The hospital is seeing a usual volume of flu-like complaints for this time of year, and area health departments say there’s been a modest but steady increase during the past few weeks in those showing the symptoms.
“This time of year is the usual peak for the numbers, and it is the same situation here in DuPage as it is all across the state and most likely the nation,” said David Hass, spokesman for the DuPage County Health Department.
In Kane County, 5.5 percent of all those who came into the emergency rooms of reporting hospitals over the last week in January had the signs typical of flu. It’s a larger proportion than the county’s public health people have seen during this period in any of the past few years.
“For this time frame, we are seeing a lot of influenza-like illness,” said Tom Schlueter, spokesman for the Kane County Health Department.
According to the Illinois Department of Public Health, the state reached the top tier of flu saturation, labeled widespread activity, in the last week of January and the first week of February. Records kept by the Centers for Disease Control and Prevention show Illinois is one of 32 states now showing widespread occurrence.

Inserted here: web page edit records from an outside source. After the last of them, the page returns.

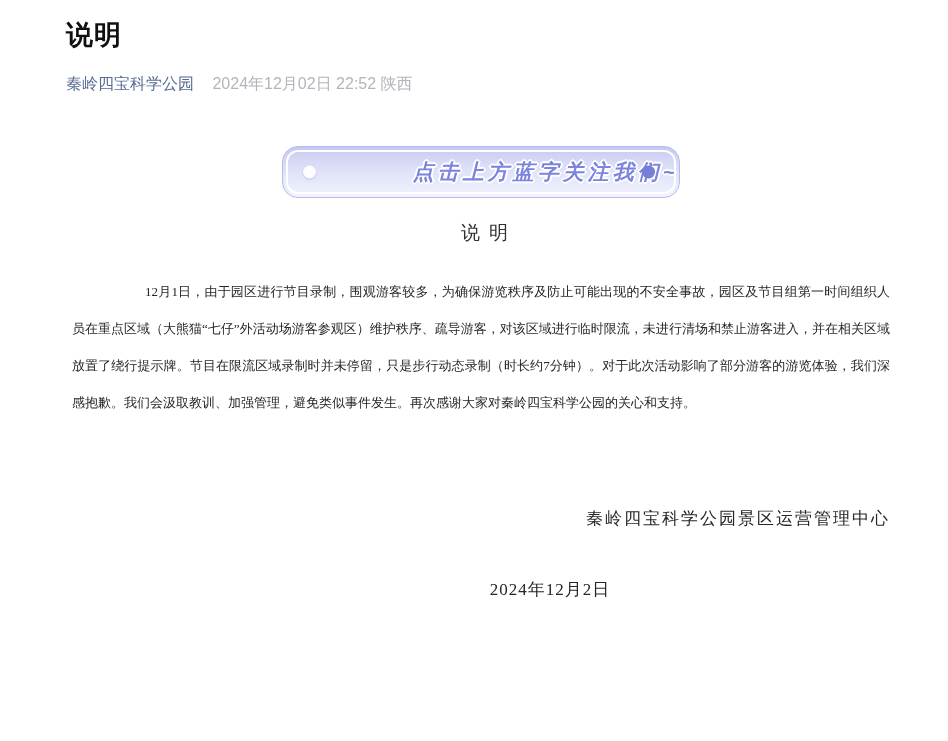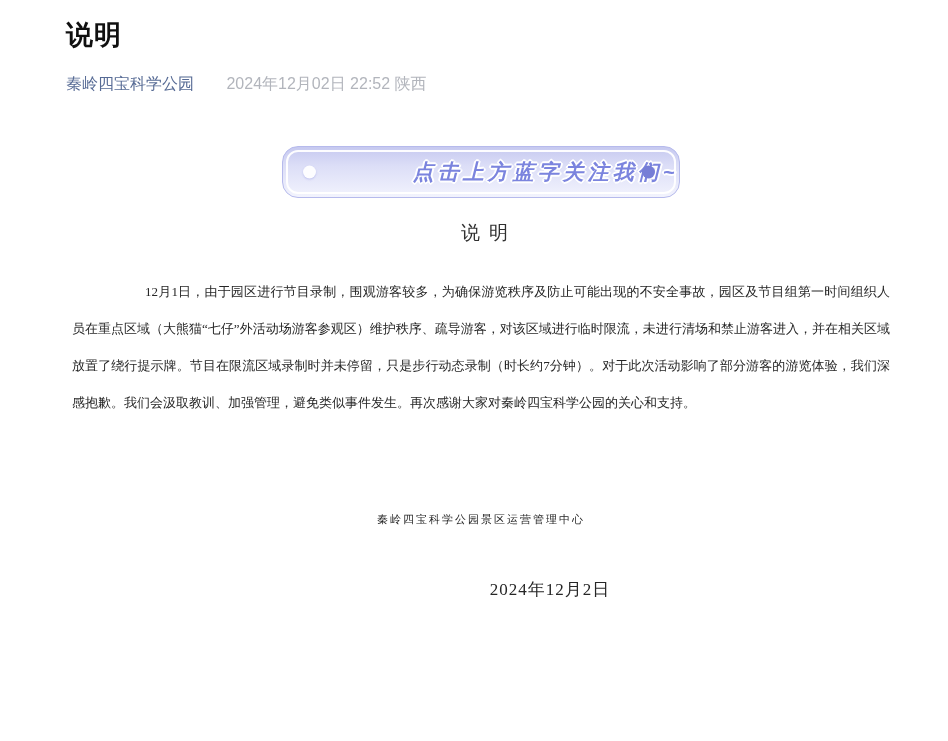--- a/index.html
+++ b/index.html
@@ -26,7 +26,7 @@
   }
   .meta{margin-top:21px;font-size:16px;line-height:22px;white-space:nowrap;}
   .meta .account{color:var(--account);cursor:pointer;font-family:Liberation Serif, serif;}
-  .meta .datetime{color:var(--meta);margin-left:28px;}
+  .meta .datetime{color:var(--meta);margin-left:14px;}
   .meta .location{color:var(--meta);}
 
   .content{margin:0 58px 0 72px;}

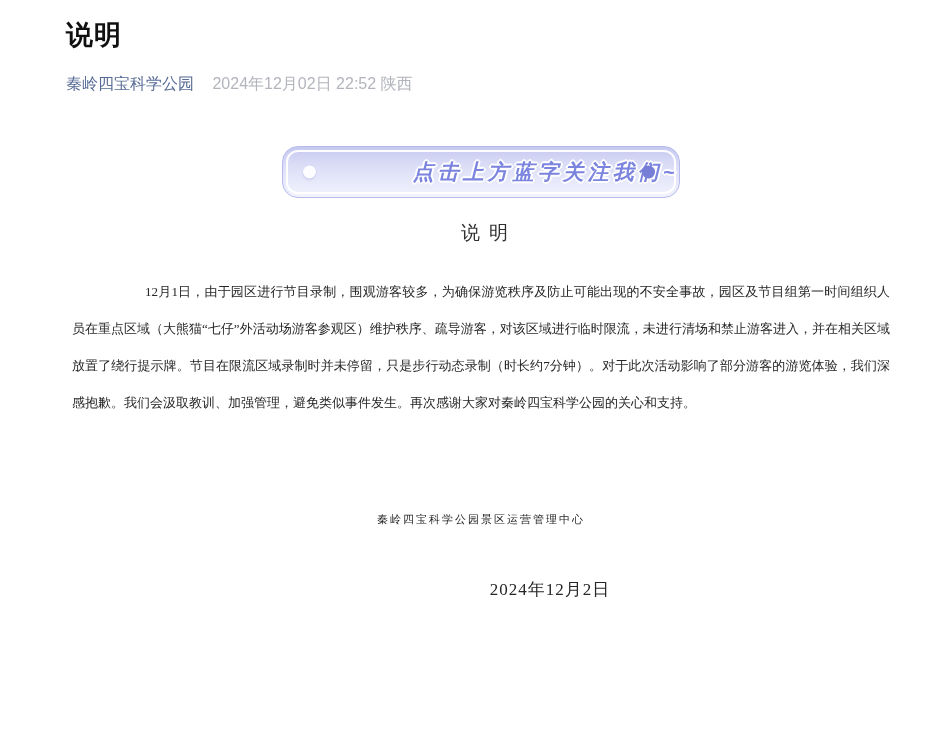--- a/index.html
+++ b/index.html
@@ -63,8 +63,8 @@
     text-align:justify;text-indent:73px;
   }
   .signature{
-    margin-top:80px;text-align:center;font-family:Liberation Serif, serif;
-    font-size:11px;line-height:37px;color:var(--body-text);letter-spacing:2px;
+    margin-top:80px;text-align:right;font-family:Liberation Mono, monospace;
+    font-size:17px;line-height:37px;color:var(--body-text);letter-spacing:2px;
   }
   .sign-date{
     margin-top:33px;text-align:center;font-family:"Liberation Serif",serif;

Local schools so far aren’t experiencing unusual numbers of kids out, though.
“Currently, we are not seeing any spike in student absences due to the flu,” Indian Prairie School District spokesman Janet Buglio said. “What we are seeing is typical absences that occur during flu season.”
Numbers don’t tell the whole story. While symptoms are a good indicator of diagnosis, flu is not recorded formally by public health agencies, which describe likely cases with the term “influenza-like illness.” So the ailment is more widespread than official reports indicate. What’s more, not everybody sees a doctor when they fall ill.
“Flu is something that sometimes people have mild case,” Hass said. “We (don’t) get a true picture of what’s going on out there.”
Once it hits, there isn’t much that can be done about it. A doctor may prescribe Tamiflu to address the symptoms, and some literature suggests it can reduce the duration of the illness if it’s taken soon enough, Anderson said, but there’s still no magic bullet.
It can be helpful to see a doctor at the first hint of malaise. The CDC and other public health agencies recommend going in if you’re having trouble breathing or functioning normally.
“With kids, if they’re very lethargic, then it’s time to see the doctor,” Anderson said.
As with most flu, this year’s seasonal strains take special aim at those who have compromised immune systems, babies and elderly people. But H1N1 is still around, and it proved to have a predilection for young adults.
“Those of us who are young and healthy are not necessarily immune,” Anderson cautioned.
It makes sense to take steps to avoid the flu’s wrath. Healthy people need to steer clear of those showing the symptoms. And cleanliness is also key.
“Wash your hands, and use hand sanitizer a whole lot if you’re out,” Anderson said. “You don’t know who has been touching something before you.”